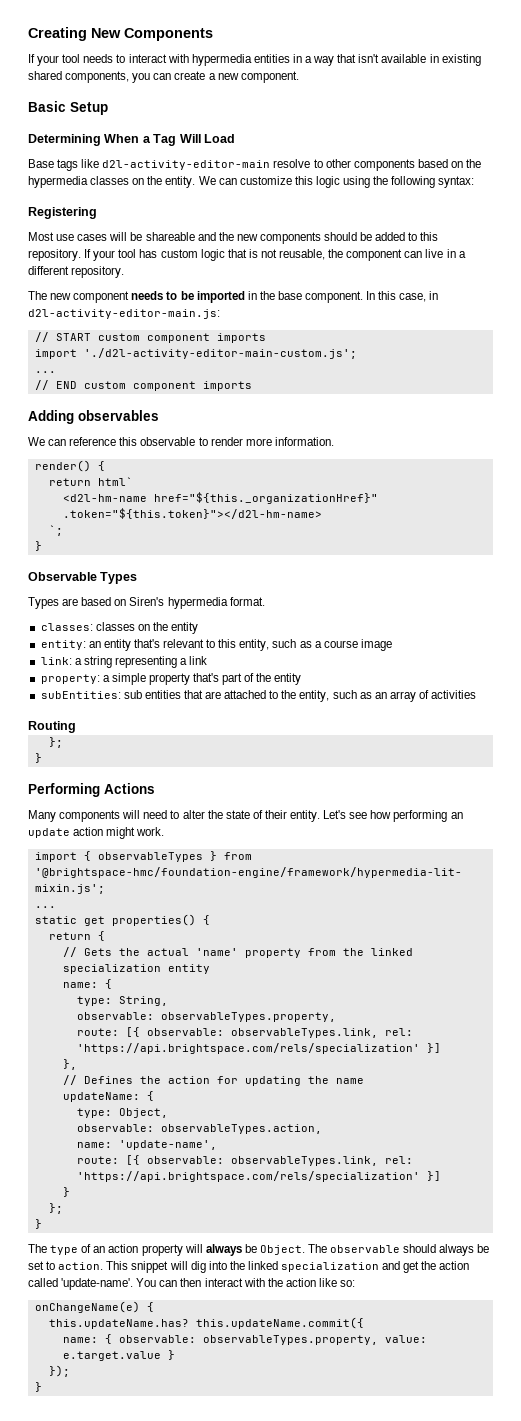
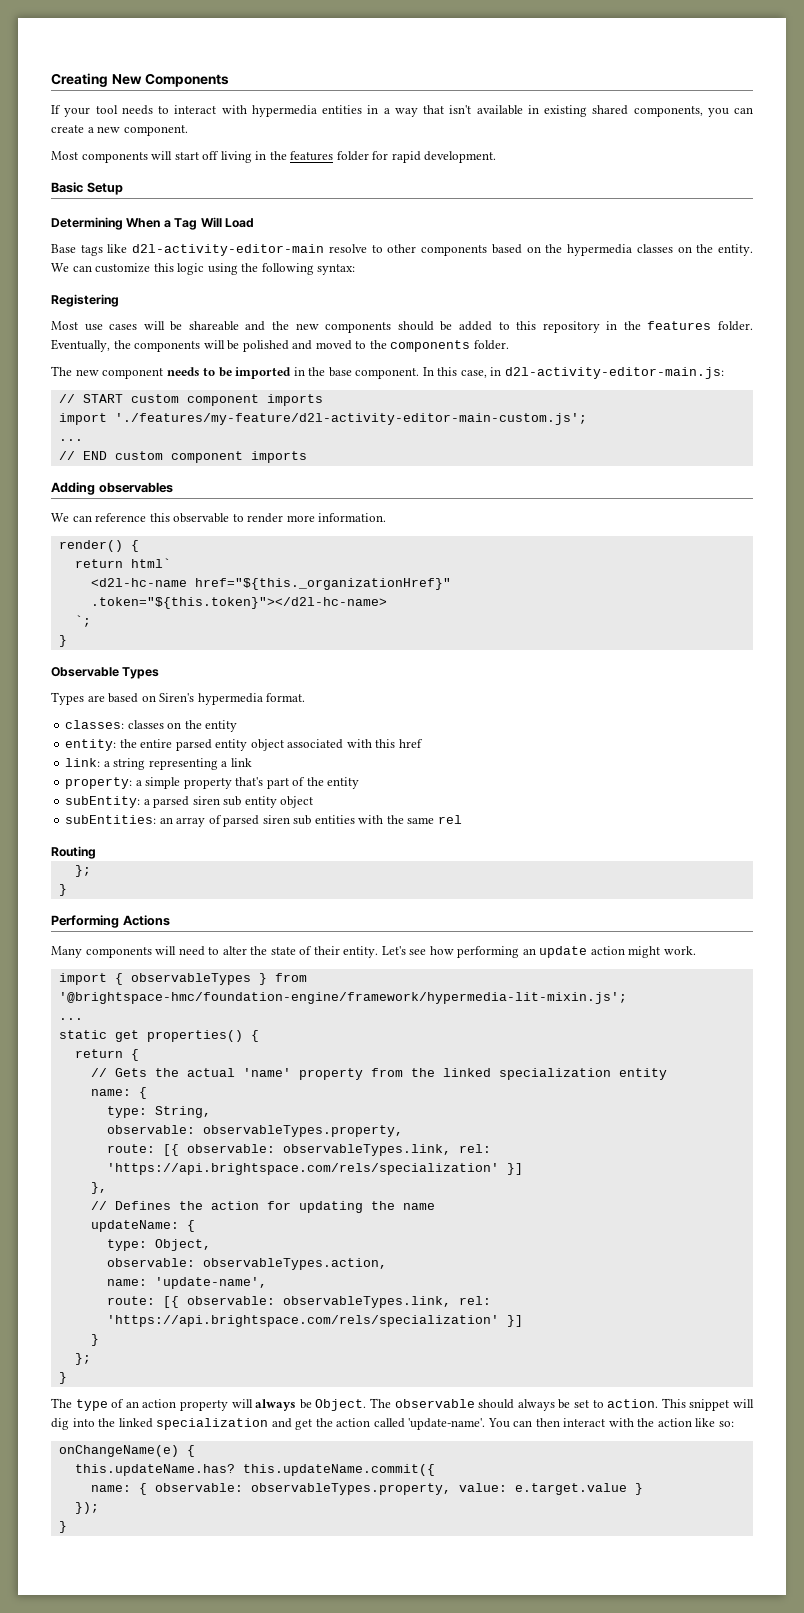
(299, 77) none -> [51,151,497,163] // Most components will start off living in the features folder for rapid development.
[28,249,466,261] [28,266,125,278] repository. If your tool has custom logic that is not reusable, the component can live in a different repository. -> [542,321,753,333] [51,339,509,352] repository in the features folder. Eventually, the components will be polished and moved to the components folder.
[83,348,357,359] './d2l-activity-editor-main-custom.js'; -> [114,413,587,425] './features/my-feature/d2l-activity-editor-main-custom.js';
[62,492,378,504] [62,508,322,519] <d2l-hm-name href="${this._organizationHref}" .token="${this.token}"></d2l-hm-name> -> [90,578,451,590] [90,597,387,609] <d2l-hc-name href="${this._organizationHref}" .token="${this.token}"></d2l-hc-name>
[88,639,392,651] an entity that's relevant to this entity, such as a course image -> [119,739,423,751] the entire parsed entity object associated with this href
[40,690,477,702] subEntities: sub entities that are attached to the entity, such as an array of activities -> [65,796,314,808] [65,815,462,827] subEntity: a parsed siren sub entity object // subEntities: an array of parsed siren sub entities with the same rel

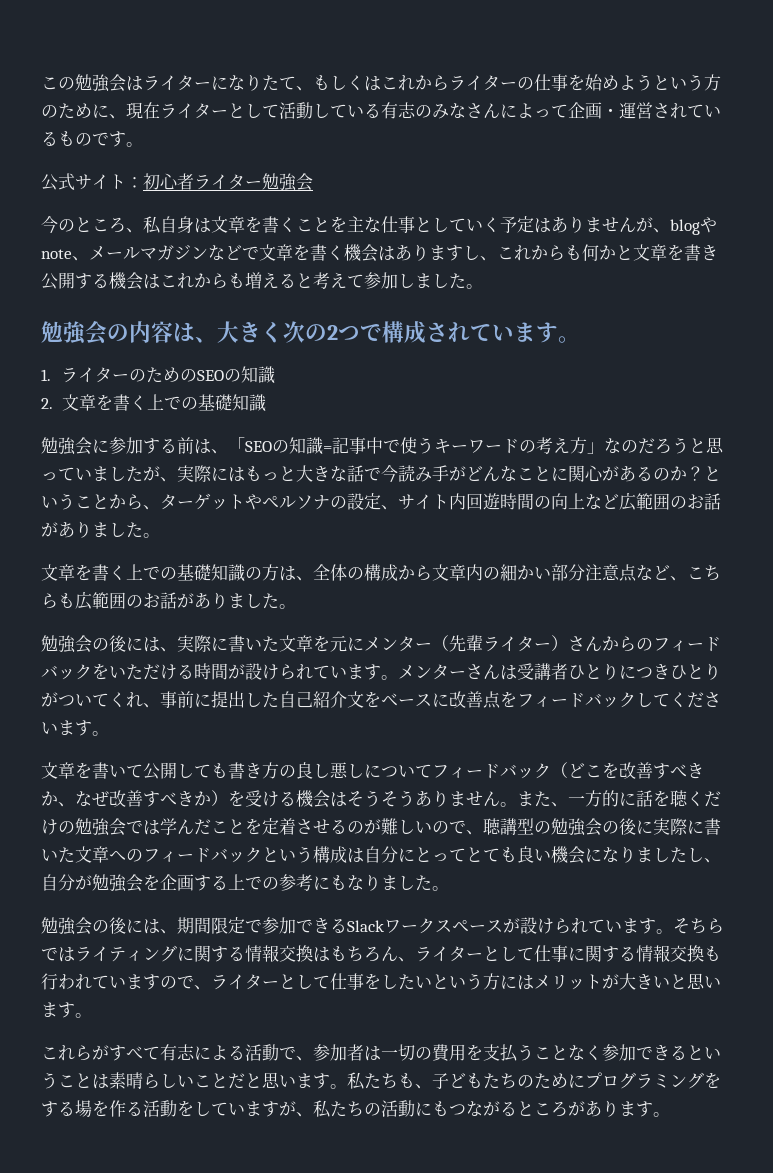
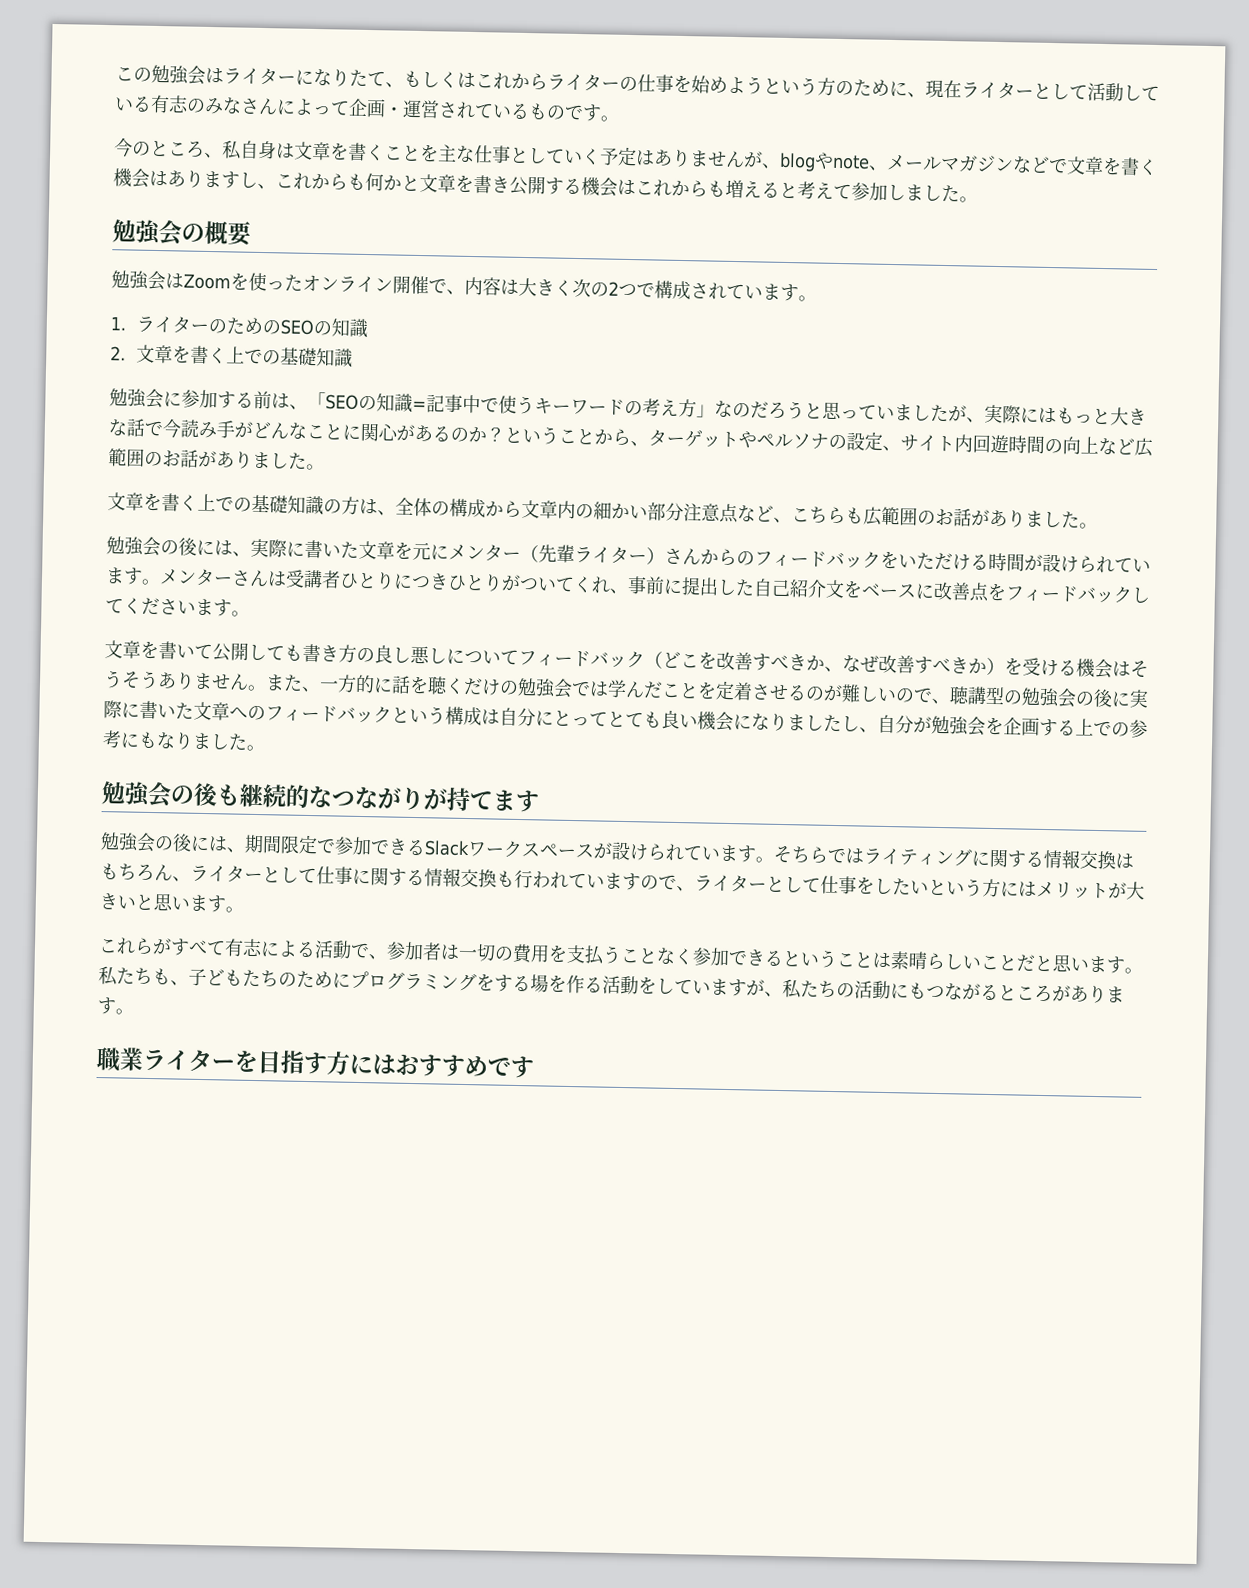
[41,173,313,191] // 公式サイト：初心者ライター勉強会 -> (619, 118) none
[129,321,217,343] 内容は、 -> [204,220,252,246] [111,270,519,296] 概要 // 勉強会はZoomを使ったオンライン開催で、内容は
(449, 888) none -> [101,781,540,813] // 勉強会の後も継続的なつながりが持てます
(670, 1114) none -> [96,1047,534,1079] // 職業ライターを目指す方にはおすすめです

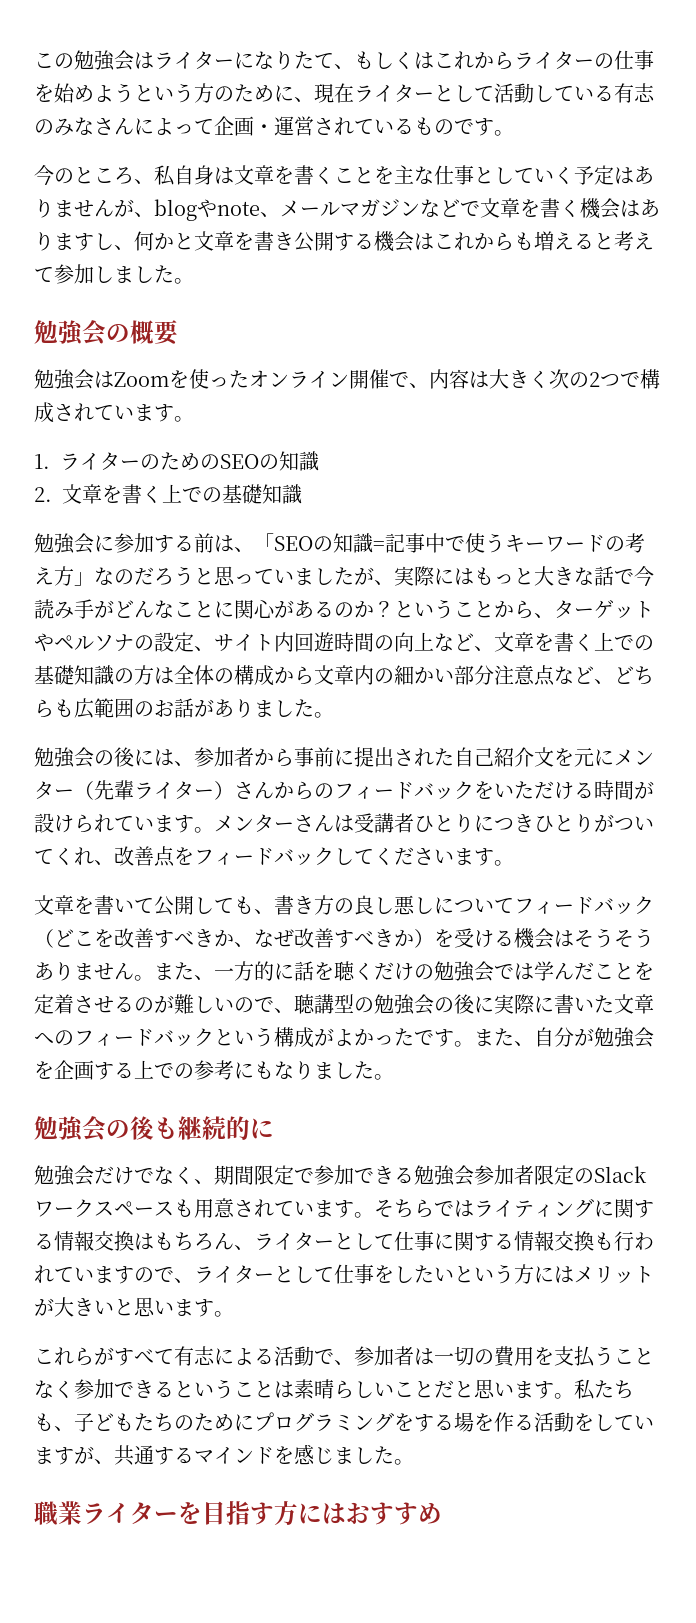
[275,172,366,191] これからも -> (134, 247) none
[1134,437,1153,457] [108,448,325,471] 広範囲のお話がありました。 // -> [474,646,494,651] 、
[377,510,396,516] 、 -> (174, 675) none
[791,507,810,523] こ -> [614,666,634,684] ど
[250,538,395,560] 実際に書いた文章 -> [194,747,554,767] 参加者から事前に提出された自己紹介文
[627,576,935,599] 事前に提出した自己紹介文をベースに -> (114, 862) none
(303, 653) none -> [254,909,274,914] 、
[481,707,860,733] は自分にとってとても良い機会になりましたし -> [314,1028,514,1047] がよかったです。また
[308,785,540,813] [100,832,228,853] なつながりが持てます // 勉強会の後には -> [250,1118,274,1139] [34,1165,194,1186] に // 勉強会だけでなく
(426, 847) none -> [414,1165,594,1186] 勉強会参加者限定の
[593,841,667,861] が設けら -> [174,1198,254,1218] も用意さ
[782,979,1125,1004] [97,997,117,1015] 私たちの活動にもつながるところがあります -> [114,1444,394,1466] 共通するマインドを感じました
[487,1055,534,1079] です -> (442, 1513) none

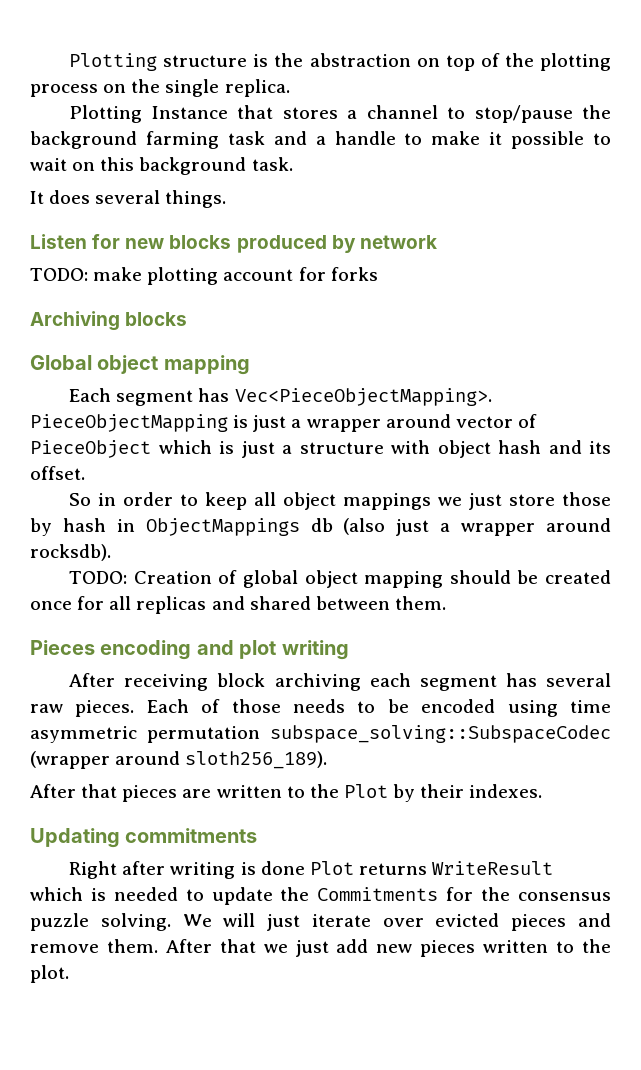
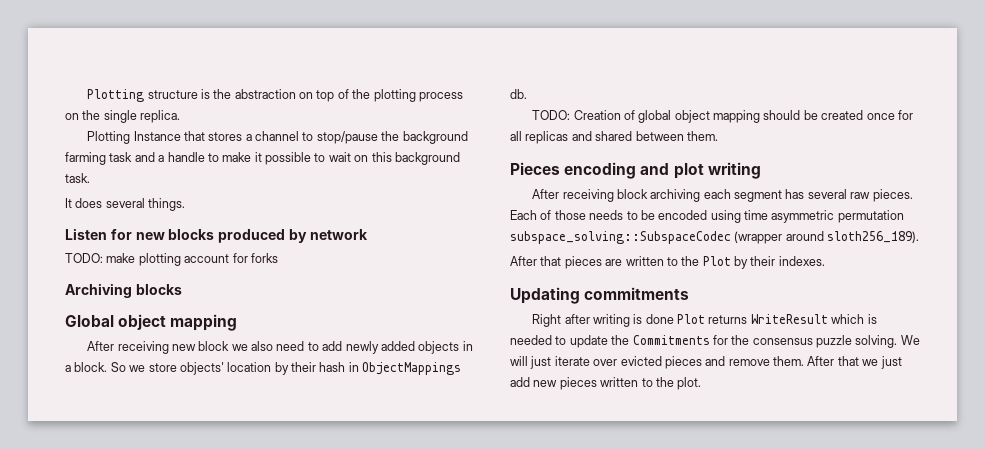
[69,388,492,406] [30,414,537,432] [30,440,611,458] [30,466,85,480] [69,492,611,510] [30,518,612,536] [30,544,111,561] Each segment has Vec<PieceObjectMapping>. PieceObjectMapping is just a wrapper around vector of PieceObject which is just a structure with object hash and its offset. // So in order to keep all object mappings we just store those by hash in ObjectMappings db (also just a wrapper around rocksdb). -> [87,341,473,354] [65,362,462,375] [510,89,527,99] After receiving new block we also need to add newly added objects in a block. So we store objects' location by their hash in ObjectMappings db.

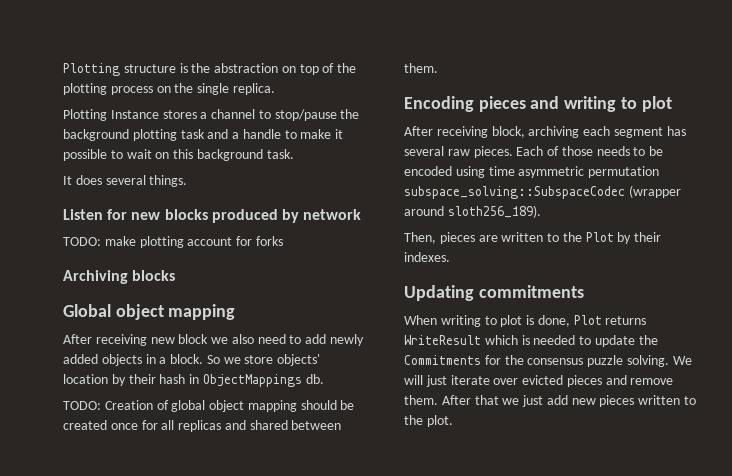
[183,131,205,141] that -> (159, 114) none
[65,152,106,165] farming -> [132,129,177,141] plotting
[510,162,761,179] [532,189,648,202] Pieces encoding and plot writing // After receiving block -> [404,96,672,112] [404,126,525,138] Encoding pieces and writing to plot // After receiving block,
[510,256,562,266] After that -> [404,232,436,244] Then,
[532,314,674,327] Right after writing is done -> [404,315,570,327] When writing to plot is done,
● ● ● ● ●
Can you restate all the records above word for word while dropping the pictures?

(299, 77) none -> [51,151,497,163] // Most components will start off living in the features folder for rapid development.
[28,249,466,261] [28,266,125,278] repository. If your tool has custom logic that is not reusable, the component can live in a different repository. -> [542,321,753,333] [51,339,509,352] repository in the features folder. Eventually, the components will be polished and moved to the components folder.
[83,348,357,359] './d2l-activity-editor-main-custom.js'; -> [114,413,587,425] './features/my-feature/d2l-activity-editor-main-custom.js';
[62,492,378,504] [62,508,322,519] <d2l-hm-name href="${this._organizationHref}" .token="${this.token}"></d2l-hm-name> -> [90,578,451,590] [90,597,387,609] <d2l-hc-name href="${this._organizationHref}" .token="${this.token}"></d2l-hc-name>
[88,639,392,651] an entity that's relevant to this entity, such as a course image -> [119,739,423,751] the entire parsed entity object associated with this href
[40,690,477,702] subEntities: sub entities that are attached to the entity, such as an array of activities -> [65,796,314,808] [65,815,462,827] subEntity: a parsed siren sub entity object // subEntities: an array of parsed siren sub entities with the same rel

[41,173,313,191] // 公式サイト：初心者ライター勉強会 -> (619, 118) none
[129,321,217,343] 内容は、 -> [204,220,252,246] [111,270,519,296] 概要 // 勉強会はZoomを使ったオンライン開催で、内容は
(449, 888) none -> [101,781,540,813] // 勉強会の後も継続的なつながりが持てます
(670, 1114) none -> [96,1047,534,1079] // 職業ライターを目指す方にはおすすめです

[275,172,366,191] これからも -> (134, 247) none
[1134,437,1153,457] [108,448,325,471] 広範囲のお話がありました。 // -> [474,646,494,651] 、
[377,510,396,516] 、 -> (174, 675) none
[791,507,810,523] こ -> [614,666,634,684] ど
[250,538,395,560] 実際に書いた文章 -> [194,747,554,767] 参加者から事前に提出された自己紹介文
[627,576,935,599] 事前に提出した自己紹介文をベースに -> (114, 862) none
(303, 653) none -> [254,909,274,914] 、
[481,707,860,733] は自分にとってとても良い機会になりましたし -> [314,1028,514,1047] がよかったです。また
[308,785,540,813] [100,832,228,853] なつながりが持てます // 勉強会の後には -> [250,1118,274,1139] [34,1165,194,1186] に // 勉強会だけでなく
(426, 847) none -> [414,1165,594,1186] 勉強会参加者限定の
[593,841,667,861] が設けら -> [174,1198,254,1218] も用意さ
[782,979,1125,1004] [97,997,117,1015] 私たちの活動にもつながるところがあります -> [114,1444,394,1466] 共通するマインドを感じました
[487,1055,534,1079] です -> (442, 1513) none

[69,388,492,406] [30,414,537,432] [30,440,611,458] [30,466,85,480] [69,492,611,510] [30,518,612,536] [30,544,111,561] Each segment has Vec<PieceObjectMapping>. PieceObjectMapping is just a wrapper around vector of PieceObject which is just a structure with object hash and its offset. // So in order to keep all object mappings we just store those by hash in ObjectMappings db (also just a wrapper around rocksdb). -> [87,341,473,354] [65,362,462,375] [510,89,527,99] After receiving new block we also need to add newly added objects in a block. So we store objects' location by their hash in ObjectMappings db.

[183,131,205,141] that -> (159, 114) none
[65,152,106,165] farming -> [132,129,177,141] plotting
[510,162,761,179] [532,189,648,202] Pieces encoding and plot writing // After receiving block -> [404,96,672,112] [404,126,525,138] Encoding pieces and writing to plot // After receiving block,
[510,256,562,266] After that -> [404,232,436,244] Then,
[532,314,674,327] Right after writing is done -> [404,315,570,327] When writing to plot is done,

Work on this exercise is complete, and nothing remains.